Speaker: Bradford Powell, Bacteriology Division, United States Army Medical Research Institute of Infectious Diseases, 1425 Porter Street, Frederick, MD 21702

Topic: Analysis of Anthrax Protective Antigen Isoforms by LC-ESI-MS/MS

Place: Building 549, Auditorium, NCI at Frederick, Frederick, MD

Time: Tuesday, June 8, 2004, at 2:00 PM

Abstract: Recombinant protective antigen protein (rPA) is the active pharmaceutical ingredient of the next generation anthrax vaccine recommended by the U. S. Army for advanced product development. Two major isoforms and several minor isoforms of purified rPA are observed that share the expected molecular weight of 83,200 but differ incrementally in apparent charge as viewed by native PhastGel and two-dimensional PAGE (2DE). The presence of isoaspartate in purified rPA was measured with a protein methyl transferase assay since isoaspartate is a sentinel end product of amino acid deamidation, a common pathway for protein chemical degradation. Pharmaceutical grade rPA protein contained 20 pmol of isoaspartate per pmol of protein, in agreement with possible complete deamidation of up to 13 of the 67 total asparagine residues. Analysis of tryptic peptides by liquid chromatography-tandem ion trap mass spectrometry, which achieved 71 % coverage of the amino acid sequence, revealed six asparagine residues to be partially deamidated and also indicated no other amino acid modification in appreciable amount.
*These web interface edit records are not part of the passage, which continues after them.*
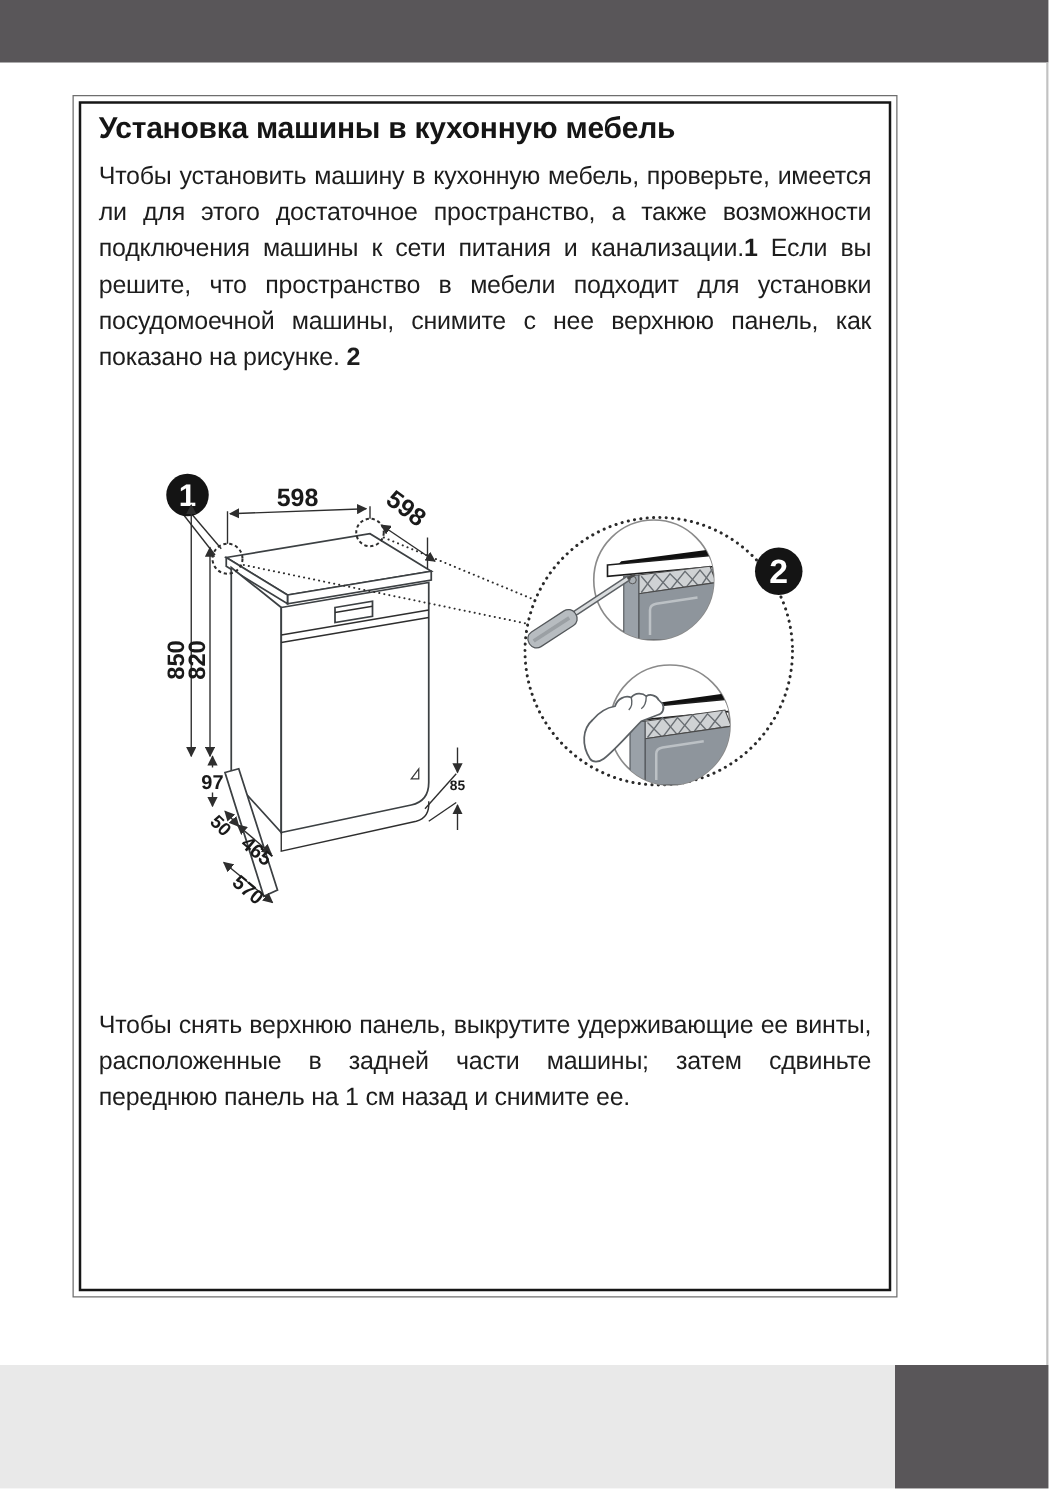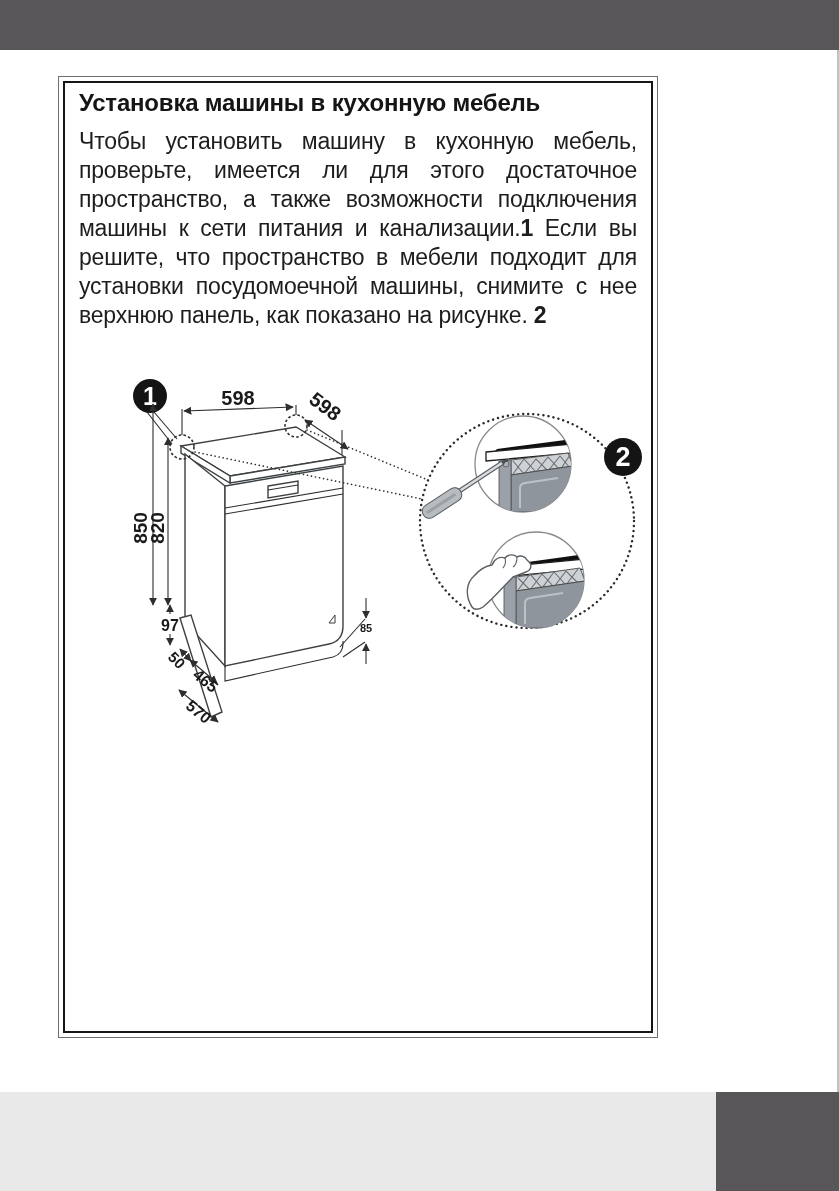--- a/index.html
+++ b/index.html
@@ -14,7 +14,7 @@
   .footer-block { position:absolute; right:0; top:0; width:123px; height:99px; background:#595659; }
 
   .box {
-    position:absolute; left:58px; top:76px; width:600px; height:962px;
+    position:absolute; left:58px; top:76px; width:660px; height:962px;
     box-sizing:border-box; border:1px solid #6e6e6e; padding:4px; background:#fff;
   }
   .box-inner {

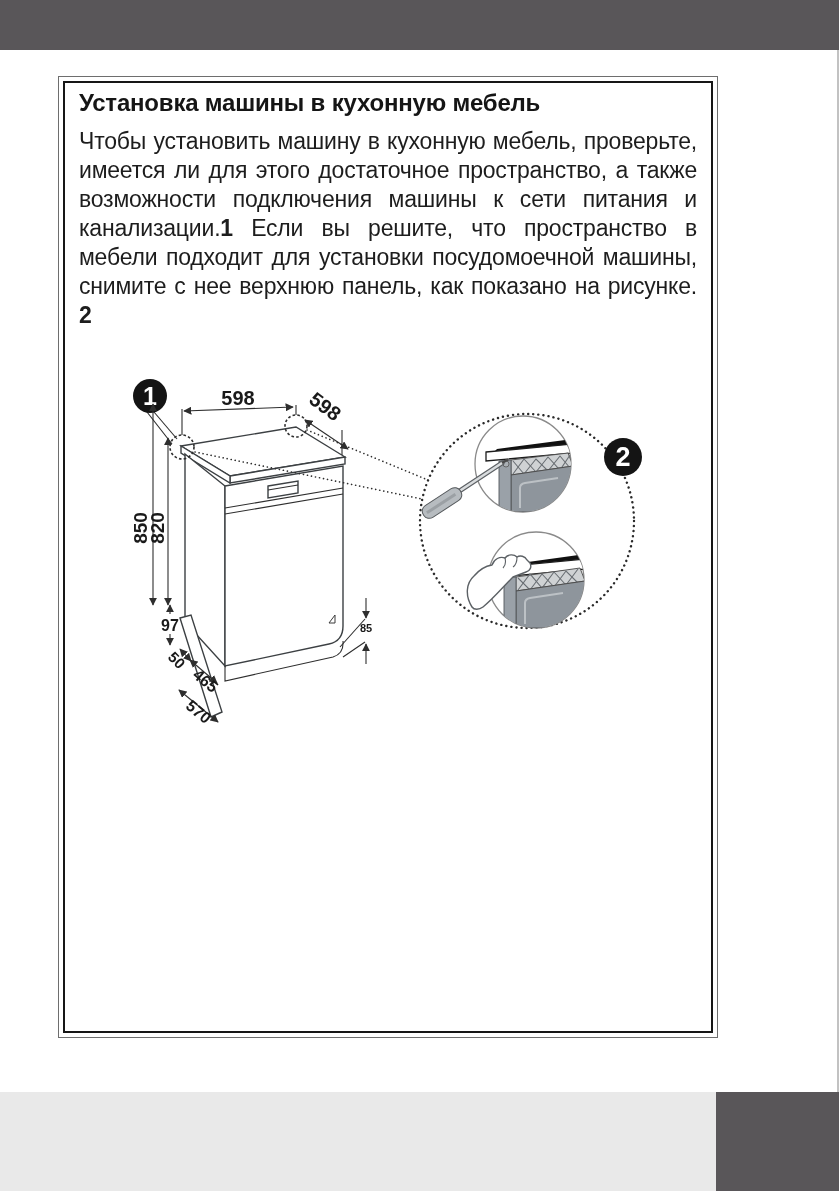--- a/index.html
+++ b/index.html
@@ -26,7 +26,7 @@
     letter-spacing:-0.2px;
   }
   .para {
-    margin:10px 0 0 0; font-size:23px; line-height:29px; color:#1d1d1d;
+    margin:10px 0 0 0; font-size:20px; line-height:29px; color:#1d1d1d;
     text-align:justify; letter-spacing:-0.2px;
   }
   .para b { font-weight:bold; }

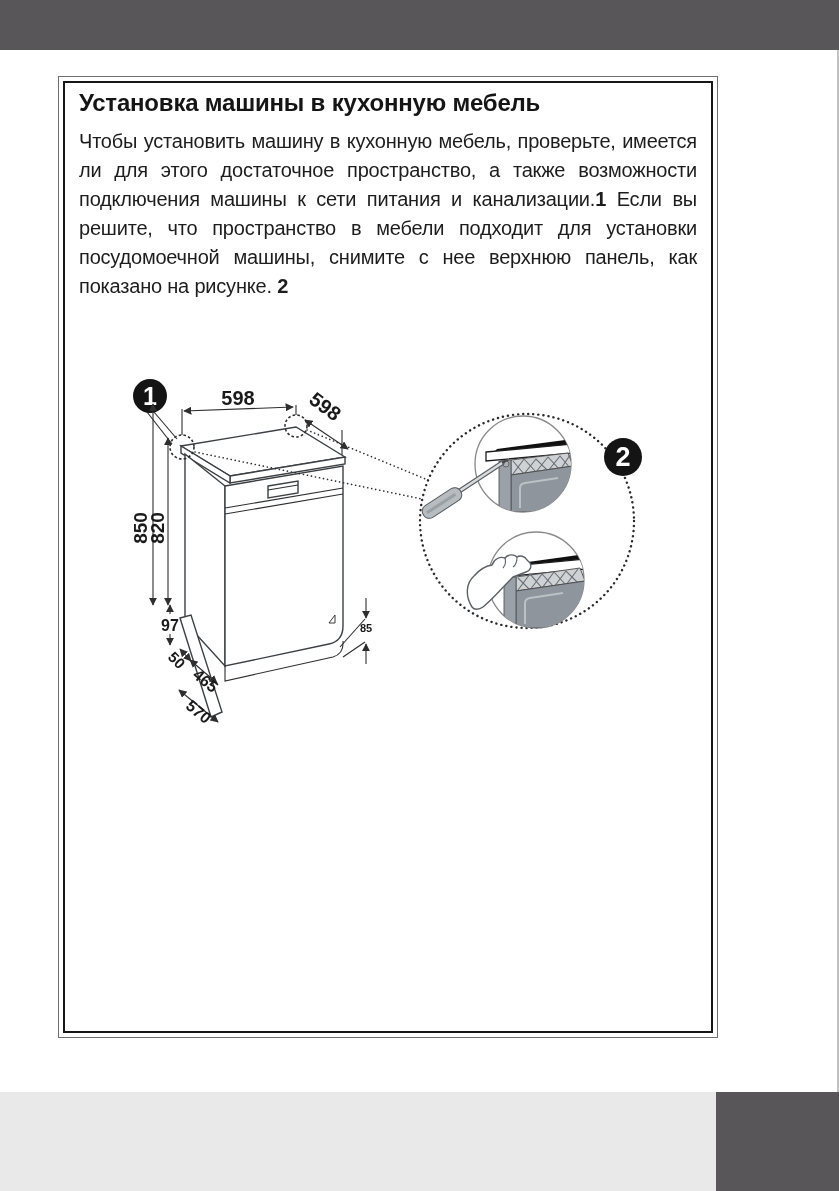--- a/index.html
+++ b/index.html
@@ -55,6 +55,7 @@
 
       <div class="fig-spacer"></div>
 
+      <p class="para para-final">Чтобы снять верхнюю панель, выкрутите удерживающие ее винты, расположенные в задней части машины; затем сдвиньте переднюю панель на 1 см назад и снимите ее.</p>
     </div>
   </div>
The extent of deamidation at these six asparagines was estimated by comparing peak areas of extracted ions surrounding the native and deamidated peptides, accounting for overlapping C13 isotope envelopes where discernable, and found to range from 6 % to 51 % for rPA from vials. Applying this approach to gel-purified isoforms, deamidation ratios of the three most discernable asparagines were estimated on protein excised from native PhastGel and 2-DE spots. Percent deamidation among these asparagines increased with isoform net negative charge, and the two major isoforms showed 60 % and 85 % deamidation at Asn537 by both separations. We conclude that asparagine deamidation is the dominant cause of micro-charge heterogeneity for rPA protein, and suggest that deamidation ratios of labile asparagines in the two major isoforms may serve as markers of manufacture consistency and product stability.